There is automatic, continuos incremental backups with a point-in-time restore within a second and are stored for 35 days by default. There are four types of Aurora logs which can be downloaded or sent to CW logs: Error, Slow query, general, and audit. Getting data from S3 to Aurora is straightforward - it can read directly from S3 without client tools! Moving to Aurora from a different RDS engine is simple: create an Aurora read-replica and then promote the read-replica OR restore a snapshot to new Aurora instance.

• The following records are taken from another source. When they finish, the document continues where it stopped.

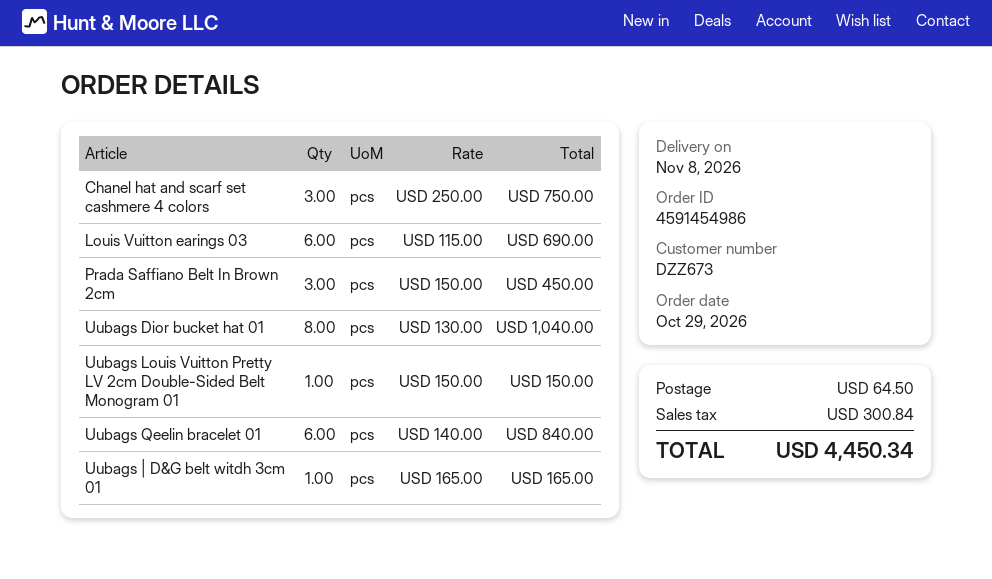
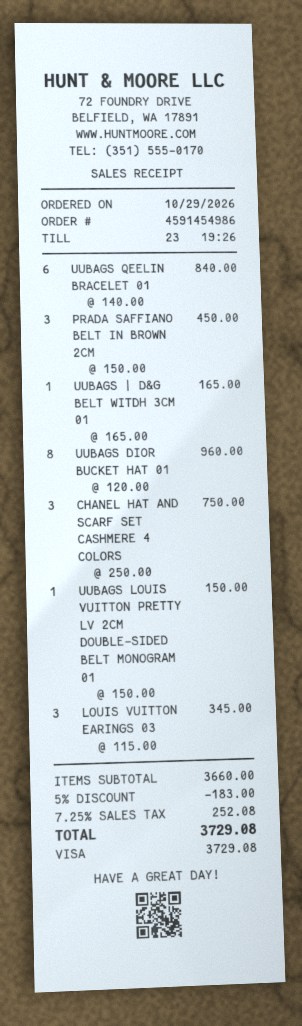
Louis Vuitton earings 03: 6 x 115.00 = 690.00 -> 3 x 115.00 = 345.00
Uubags Dior bucket hat 01: 8 x 130.00 = 1040.00 -> 8 x 120.00 = 960.00
discount: none -> 5% = 183.00
shipping: 64.50 -> none
tax: 300.84 -> 252.08
total: 4450.34 -> 3729.08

There are 4 types of Aurora endpoints:
- Read replica endpoints which is load balanced with up to 15 Aurora read replicas that sits in behind a single reader endpoint simplifying access.
- Cluster/Writer Endpoints connect to the primary DB instance in the cluster. Sort of obvious - it is possible to have more than one database on Aurora Cluster; access to all databases happen through the same Writer endpoint.
- Custom Endpoints represent a subset of DB instances with a different configuration; generally the reader endpoints are NOT used after the custom end-point has been defined.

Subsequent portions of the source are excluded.